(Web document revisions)
[Start of section]

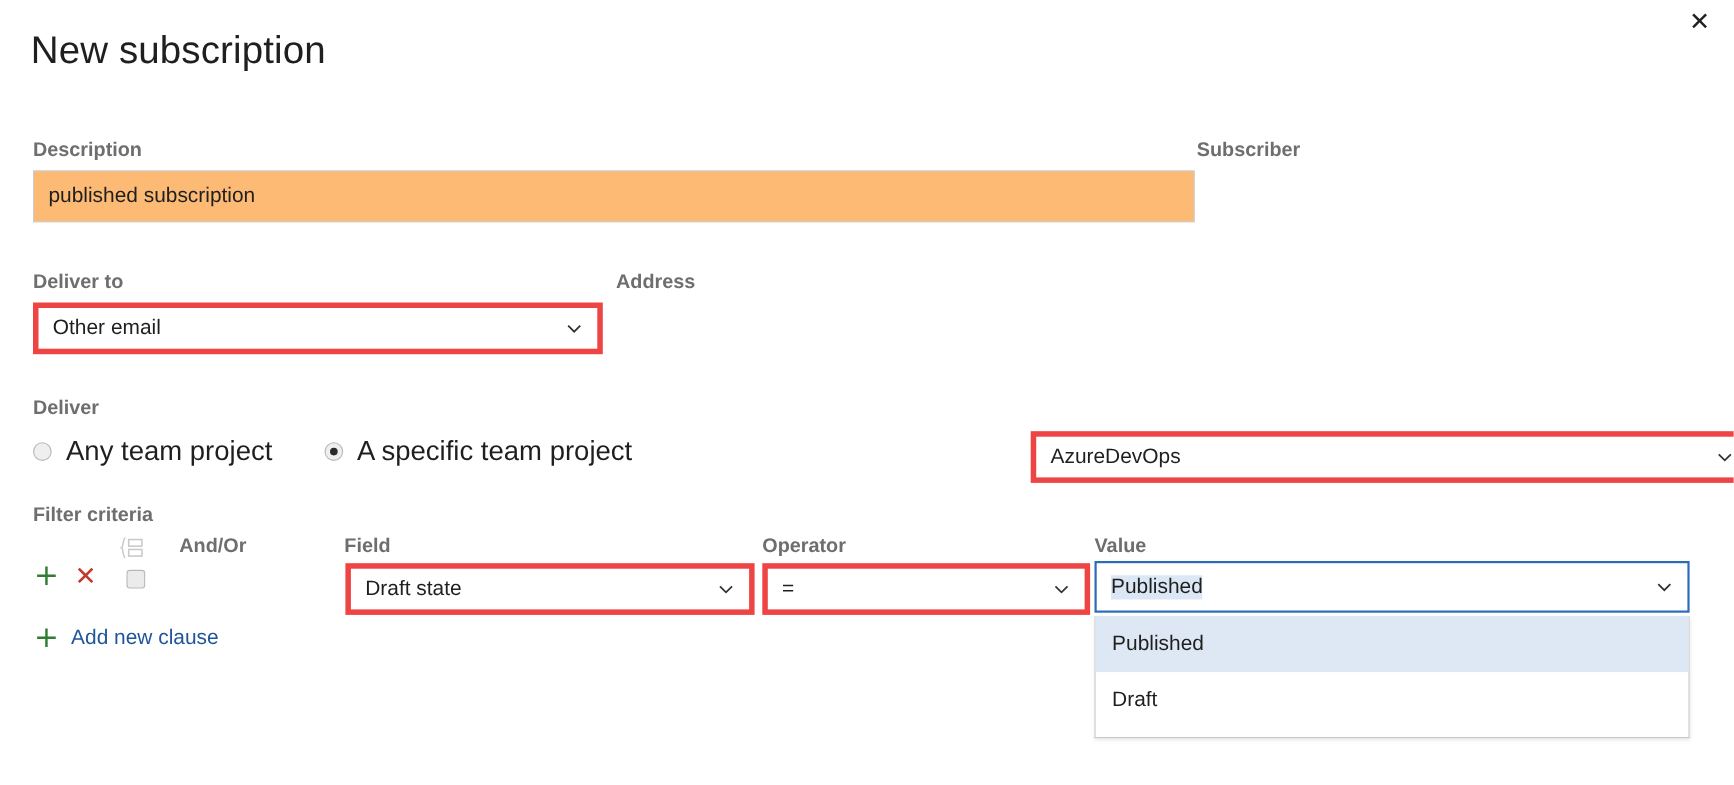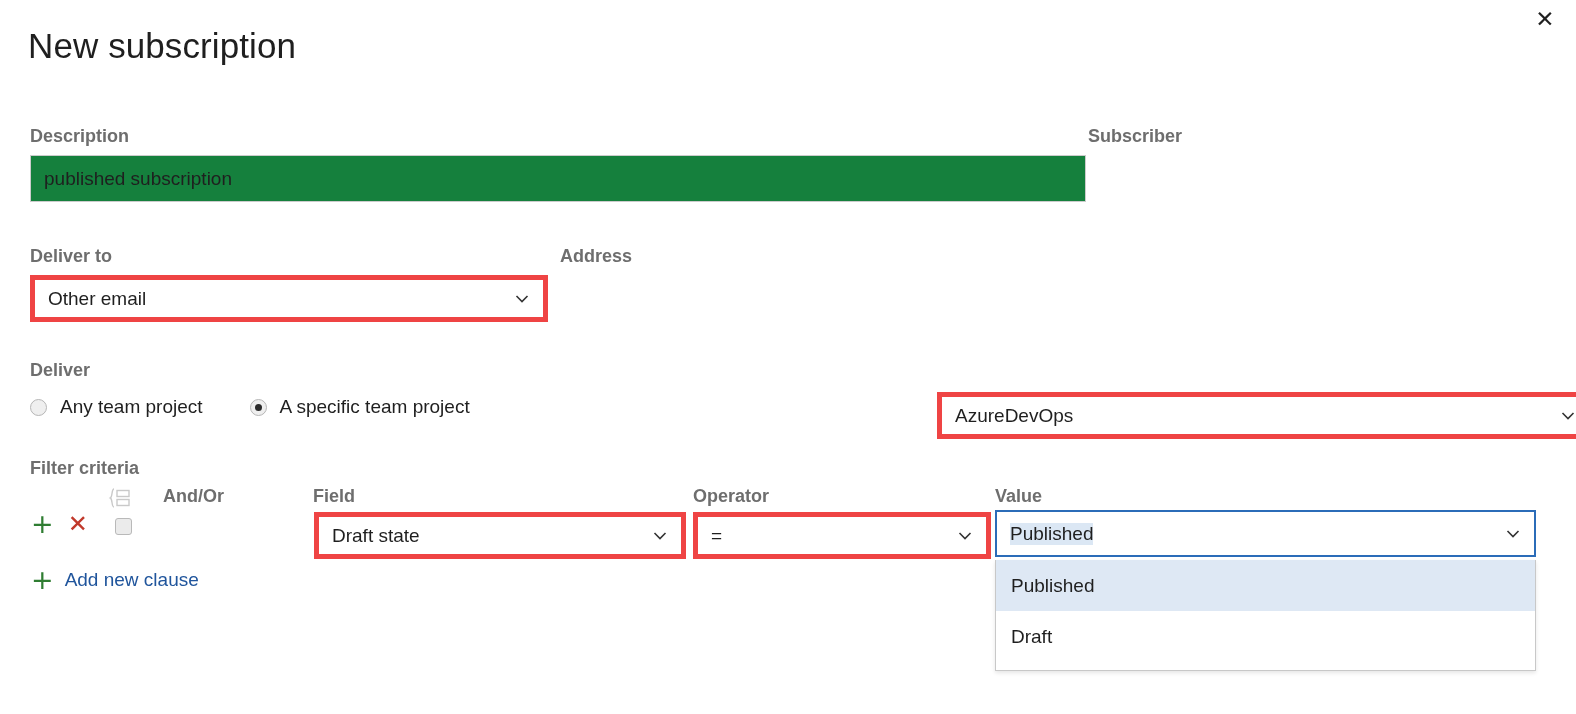--- a/index.html
+++ b/index.html
@@ -58,7 +58,7 @@
   .txt-input {
     height: 47px;
     border: 1px solid #cccccc;
-    background: #15803d;
+    background: #fdba74;
     font-size: 19px;
     color: #1f1f1f;
     padding: 0 13px;

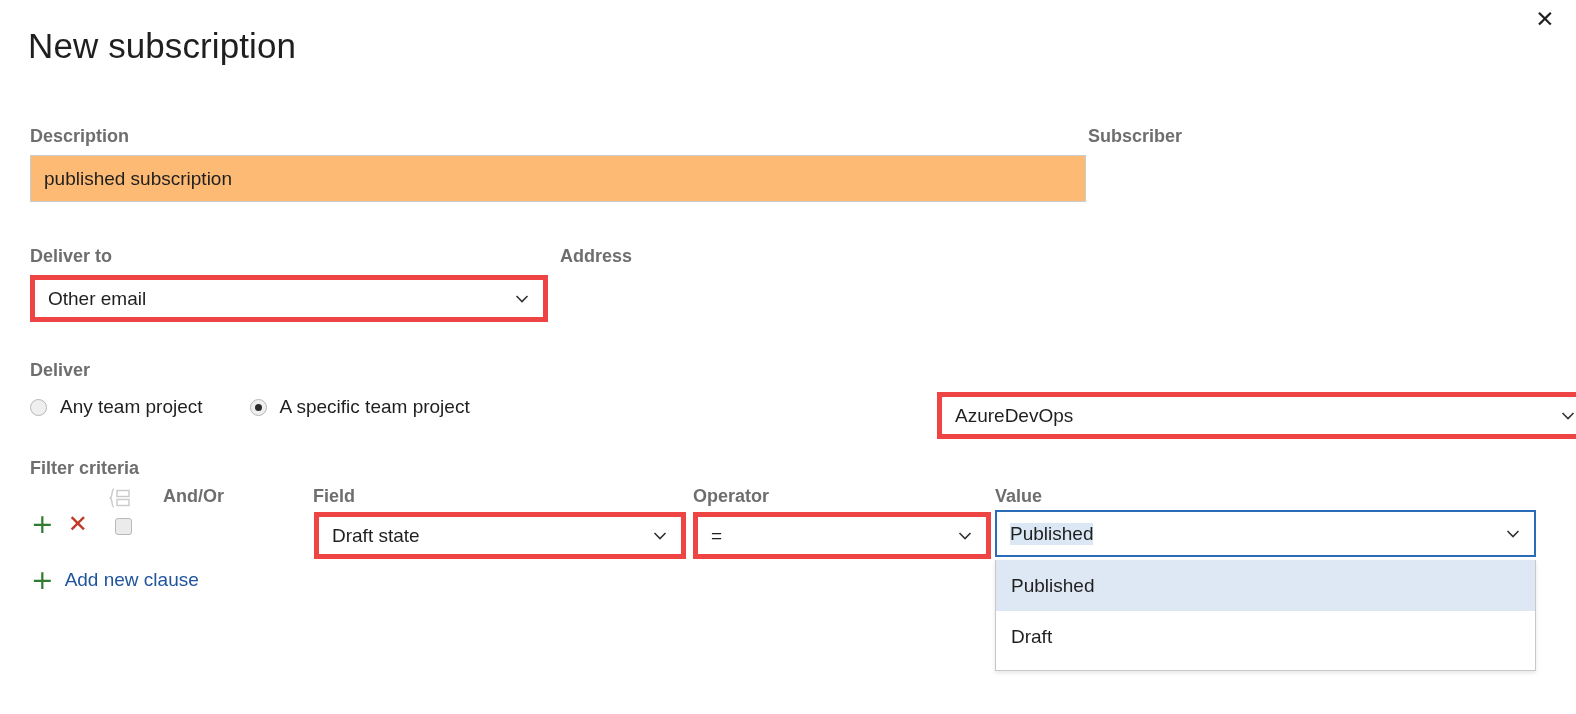--- a/index.html
+++ b/index.html
@@ -141,7 +141,7 @@
     background: #2b2b2b;
   }
   .radio-label {
-    font-size: 19px;
+    font-size: 25px;
     color: #1f1f1f;
     margin-left: 13px;
     white-space: nowrap;

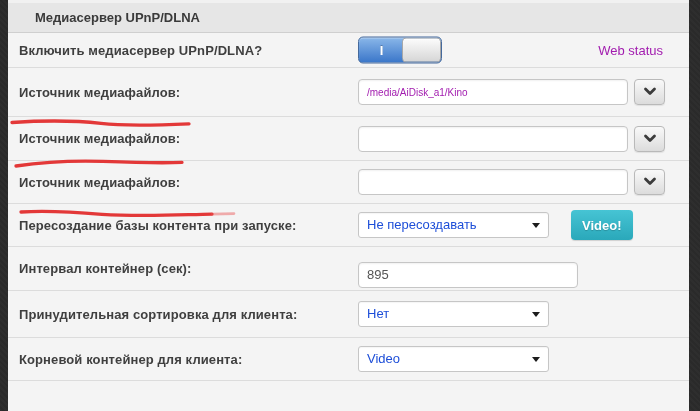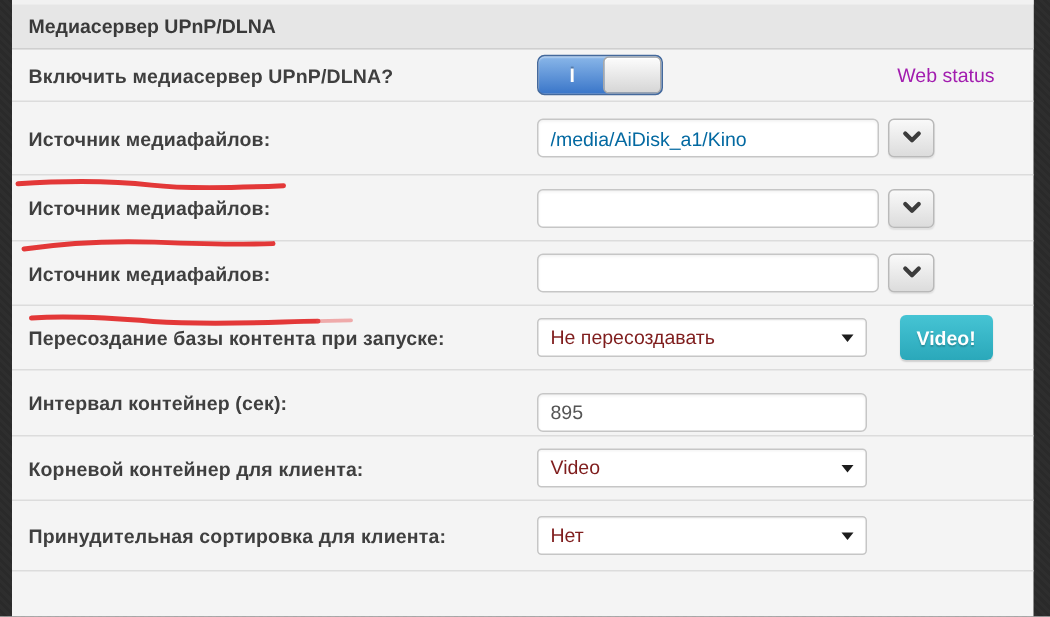--- a/index.html
+++ b/index.html
@@ -18,7 +18,7 @@
     height:33px; background:#e6e6e6;
     border-top:3px solid #f1f1f1;
     border-bottom:1px solid #cfcfcf;
-    display:flex; align-items:center; padding-left:11px;
+    display:flex; align-items:center; padding-left:27px;
     font-size:13px; font-weight:bold; color:#3a3a3a;text-align:right;
   }
   .row {

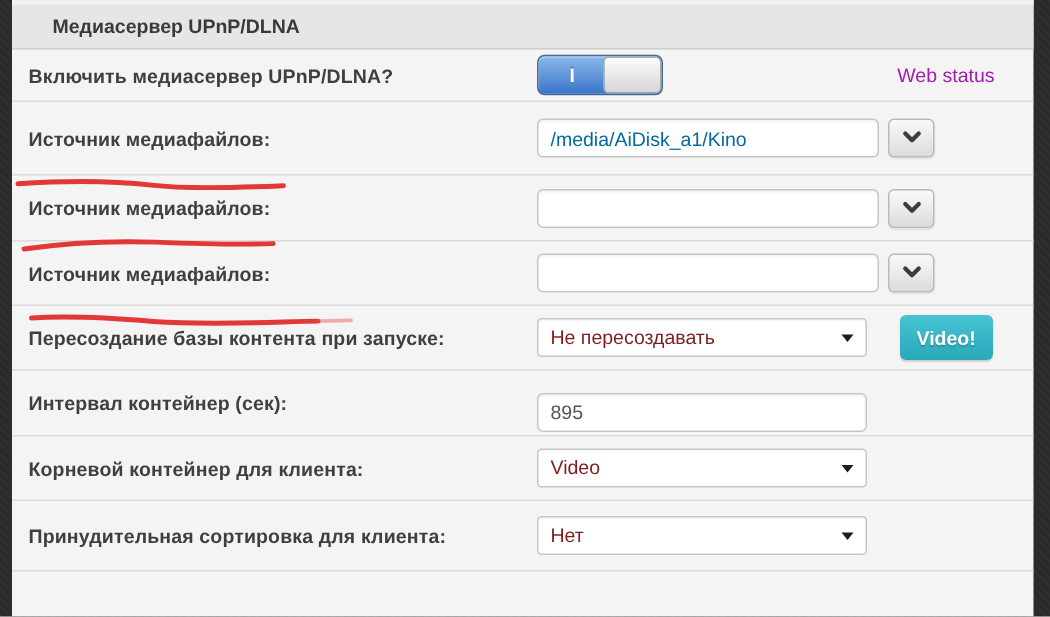--- a/index.html
+++ b/index.html
@@ -56,8 +56,8 @@
 
   
   .combo-input {
-    width:228px; height:26px; border:1px solid #c6c6c6; border-radius:4px;
-    background:#fff; padding:0 8px; font-size:13px; color:#0369a1;
+    width:270px; height:26px; border:1px solid #c6c6c6; border-radius:4px;
+    background:#fff; padding:0 8px; font-size:10px; color:#a21caf;
     font-family:"Liberation Sans","DejaVu Sans",sans-serif;
     box-shadow:inset 0 1px 2px rgba(0,0,0,.06); outline:none;
   }

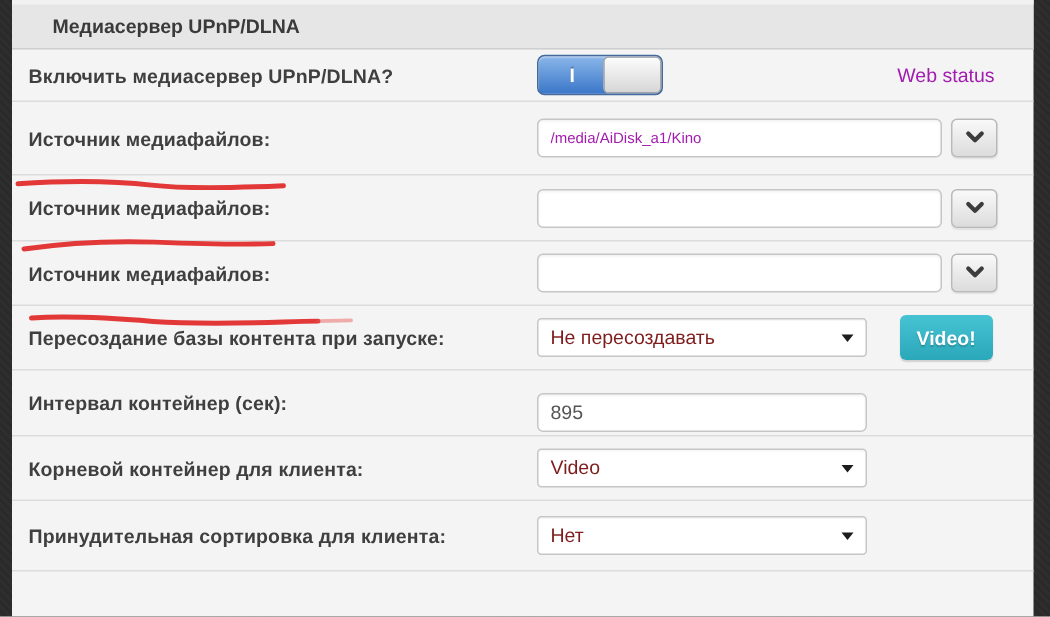--- a/index.html
+++ b/index.html
@@ -70,8 +70,8 @@
 
   
   .selectbox {
-    position:relative; width:220px; height:26px; border:1px solid #c6c6c6; border-radius:3px;
-    background:#fff; font-size:13px; color:#7f1d1d; line-height:24px; padding-left:8px;
+    position:relative; width:191px; height:26px; border:1px solid #c6c6c6; border-radius:3px;
+    background:#fff; font-size:13px; color:#1d4ed8; line-height:24px; padding-left:8px;
     cursor:pointer; box-shadow:inset 0 1px 1px rgba(0,0,0,.04);
   }
   .selectbox .tri {

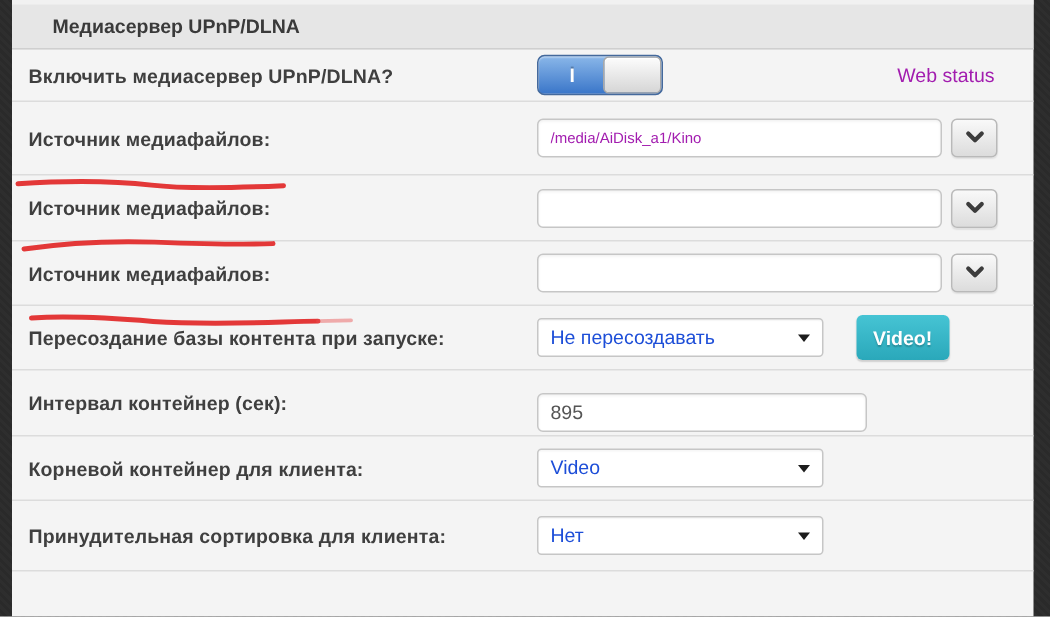--- a/index.html
+++ b/index.html
@@ -173,21 +173,21 @@
     </div>
   </div>
 
+  <div class="row r8">
+    <span class="label">Принудительная сортировка для клиента:</span>
+    <div class="ctrl">
+      <div class="selectbox">
+        <span>Нет</span>
+        <span class="tri"></span>
+      </div>
+    </div>
+  </div>
+
   <div class="row r7">
     <span class="label">Корневой контейнер для клиента:</span>
     <div class="ctrl">
       <div class="selectbox">
         <span>Video</span>
-        <span class="tri"></span>
-      </div>
-    </div>
-  </div>
-
-  <div class="row r8">
-    <span class="label">Принудительная сортировка для клиента:</span>
-    <div class="ctrl">
-      <div class="selectbox">
-        <span>Нет</span>
         <span class="tri"></span>
       </div>
     </div>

[End of section]

*Required work:*
The required reply is the count of lines in the entries above where the string "Принудительная" appears, and nothing more.

*Exercise answer:*
2